* WORK ITEM
Set down each entry exactly as given; pictures should not appear in the copy.

::::::

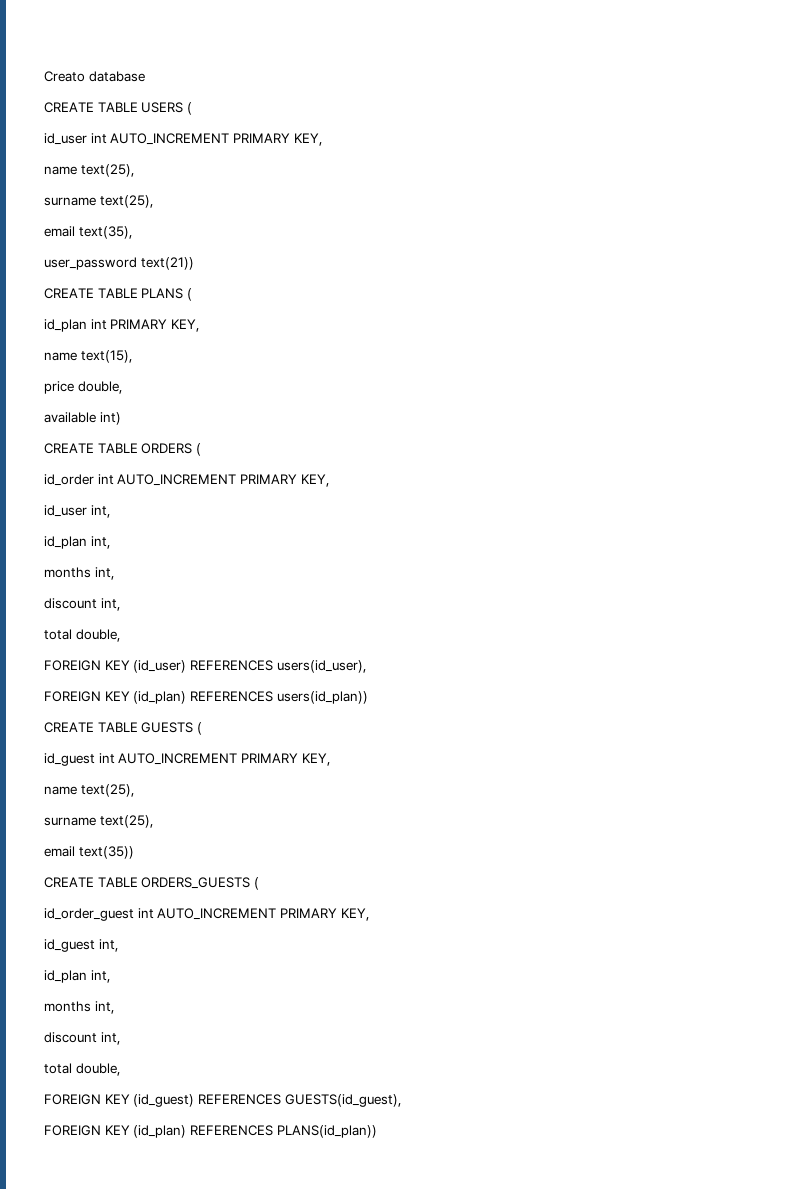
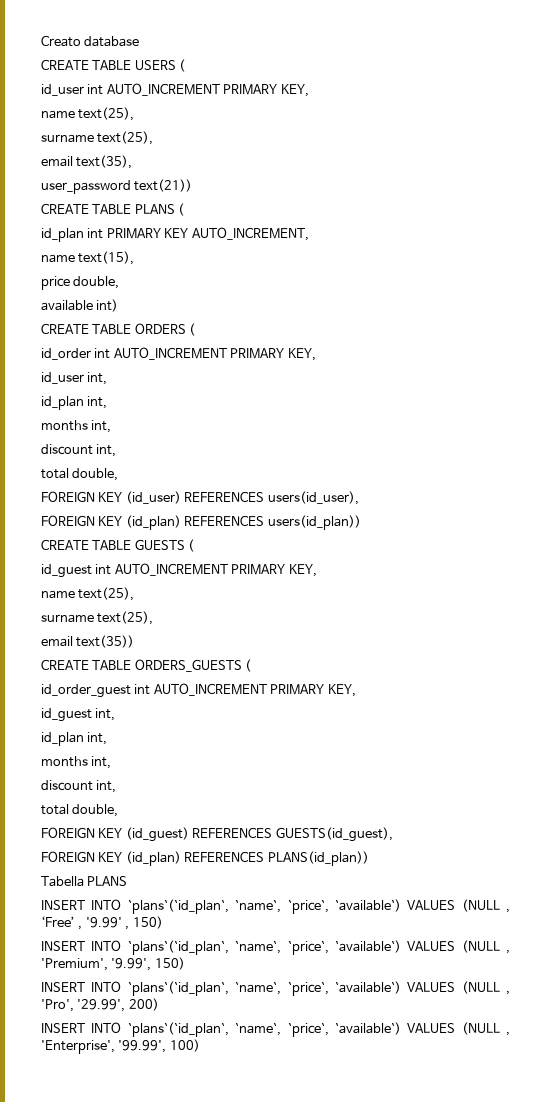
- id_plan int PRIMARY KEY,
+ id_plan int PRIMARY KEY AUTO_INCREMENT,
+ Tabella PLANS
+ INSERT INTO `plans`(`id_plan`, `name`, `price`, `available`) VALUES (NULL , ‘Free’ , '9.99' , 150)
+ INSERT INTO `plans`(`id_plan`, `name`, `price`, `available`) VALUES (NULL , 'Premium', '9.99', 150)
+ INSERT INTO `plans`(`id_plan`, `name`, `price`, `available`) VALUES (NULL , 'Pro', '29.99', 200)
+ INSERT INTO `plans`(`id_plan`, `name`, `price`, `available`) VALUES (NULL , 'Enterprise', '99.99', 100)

::::::

* ANSWER BELOW
- id_plan int PRIMARY KEY,
+ id_plan int PRIMARY KEY AUTO_INCREMENT,
+ Tabella PLANS
+ INSERT INTO `plans`(`id_plan`, `name`, `price`, `available`) VALUES (NULL , ‘Free’ , '9.99' , 150)
+ INSERT INTO `plans`(`id_plan`, `name`, `price`, `available`) VALUES (NULL , 'Premium', '9.99', 150)
+ INSERT INTO `plans`(`id_plan`, `name`, `price`, `available`) VALUES (NULL , 'Pro', '29.99', 200)
+ INSERT INTO `plans`(`id_plan`, `name`, `price`, `available`) VALUES (NULL , 'Enterprise', '99.99', 100)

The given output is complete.